Work to complete :: In the records below, find the line with "margin-left: 6px ->" and the line with "html: <div> <span>K501". Print both exactly, along with every line between them, and no other line.

Material for the task ::
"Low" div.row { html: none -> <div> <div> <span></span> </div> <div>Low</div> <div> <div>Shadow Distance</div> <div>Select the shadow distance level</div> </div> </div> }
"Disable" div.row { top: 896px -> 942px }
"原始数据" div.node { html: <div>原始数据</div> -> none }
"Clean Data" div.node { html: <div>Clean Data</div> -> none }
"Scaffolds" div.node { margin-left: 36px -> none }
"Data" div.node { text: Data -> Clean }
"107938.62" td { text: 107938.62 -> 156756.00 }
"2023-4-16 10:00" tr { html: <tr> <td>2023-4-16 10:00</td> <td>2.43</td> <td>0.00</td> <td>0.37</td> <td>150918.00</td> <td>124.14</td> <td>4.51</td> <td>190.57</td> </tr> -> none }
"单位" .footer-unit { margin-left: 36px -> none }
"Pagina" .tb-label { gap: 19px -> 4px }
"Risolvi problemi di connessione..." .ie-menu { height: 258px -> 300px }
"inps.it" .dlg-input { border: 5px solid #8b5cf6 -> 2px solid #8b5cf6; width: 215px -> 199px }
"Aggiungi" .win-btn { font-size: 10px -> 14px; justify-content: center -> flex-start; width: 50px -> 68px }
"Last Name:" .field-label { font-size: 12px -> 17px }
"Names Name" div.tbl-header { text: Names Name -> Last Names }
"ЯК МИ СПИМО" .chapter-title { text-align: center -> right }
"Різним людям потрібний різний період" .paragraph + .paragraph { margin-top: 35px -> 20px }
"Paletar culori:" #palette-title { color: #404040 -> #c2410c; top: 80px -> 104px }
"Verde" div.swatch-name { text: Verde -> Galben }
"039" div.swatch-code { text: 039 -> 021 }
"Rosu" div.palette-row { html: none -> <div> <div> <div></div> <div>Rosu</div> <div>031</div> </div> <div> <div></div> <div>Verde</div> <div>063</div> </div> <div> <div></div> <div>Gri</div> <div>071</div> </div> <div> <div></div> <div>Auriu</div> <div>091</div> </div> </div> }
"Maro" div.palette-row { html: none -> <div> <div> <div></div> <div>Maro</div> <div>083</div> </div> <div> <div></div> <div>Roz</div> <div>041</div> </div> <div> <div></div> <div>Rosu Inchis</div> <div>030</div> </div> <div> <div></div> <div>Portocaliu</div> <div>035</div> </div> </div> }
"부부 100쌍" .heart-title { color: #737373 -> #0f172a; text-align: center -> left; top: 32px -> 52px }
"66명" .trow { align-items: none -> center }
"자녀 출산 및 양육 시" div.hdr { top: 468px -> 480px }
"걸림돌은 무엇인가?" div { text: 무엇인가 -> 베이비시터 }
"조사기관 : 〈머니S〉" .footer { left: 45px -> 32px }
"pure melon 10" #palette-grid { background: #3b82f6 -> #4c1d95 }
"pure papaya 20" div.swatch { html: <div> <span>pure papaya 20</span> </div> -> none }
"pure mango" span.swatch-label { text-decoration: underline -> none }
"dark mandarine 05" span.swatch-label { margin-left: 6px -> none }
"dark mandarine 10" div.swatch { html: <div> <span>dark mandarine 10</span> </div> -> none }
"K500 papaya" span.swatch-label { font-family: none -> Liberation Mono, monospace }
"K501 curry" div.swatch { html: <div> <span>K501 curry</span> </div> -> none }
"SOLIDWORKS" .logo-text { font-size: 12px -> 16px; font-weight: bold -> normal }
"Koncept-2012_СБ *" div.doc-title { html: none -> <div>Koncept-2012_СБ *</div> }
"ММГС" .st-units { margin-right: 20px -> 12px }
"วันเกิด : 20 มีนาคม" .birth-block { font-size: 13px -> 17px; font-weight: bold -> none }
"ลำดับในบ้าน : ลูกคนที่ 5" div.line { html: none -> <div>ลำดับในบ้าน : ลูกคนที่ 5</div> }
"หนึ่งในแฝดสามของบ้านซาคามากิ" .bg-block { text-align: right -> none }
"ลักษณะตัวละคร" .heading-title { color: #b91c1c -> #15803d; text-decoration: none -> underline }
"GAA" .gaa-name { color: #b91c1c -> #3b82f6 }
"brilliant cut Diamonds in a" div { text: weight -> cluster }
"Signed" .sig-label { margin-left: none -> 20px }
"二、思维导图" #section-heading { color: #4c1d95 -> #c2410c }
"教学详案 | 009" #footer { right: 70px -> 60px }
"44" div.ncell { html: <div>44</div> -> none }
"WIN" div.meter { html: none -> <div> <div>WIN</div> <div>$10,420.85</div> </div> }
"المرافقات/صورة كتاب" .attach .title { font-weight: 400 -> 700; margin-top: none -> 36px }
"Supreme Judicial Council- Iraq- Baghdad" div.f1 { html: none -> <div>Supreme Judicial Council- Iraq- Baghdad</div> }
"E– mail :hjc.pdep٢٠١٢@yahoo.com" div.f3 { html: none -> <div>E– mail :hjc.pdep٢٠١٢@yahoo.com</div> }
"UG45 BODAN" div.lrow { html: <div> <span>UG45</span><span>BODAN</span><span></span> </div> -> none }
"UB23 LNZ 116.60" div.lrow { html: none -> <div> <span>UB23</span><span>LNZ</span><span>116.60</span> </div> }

Problem solution ::
"dark mandarine 05" span.swatch-label { margin-left: 6px -> none }
"dark mandarine 10" div.swatch { html: <div> <span>dark mandarine 10</span> </div> -> none }
"K500 papaya" span.swatch-label { font-family: none -> Liberation Mono, monospace }
"K501 curry" div.swatch { html: <div> <span>K501 curry</span> </div> -> none }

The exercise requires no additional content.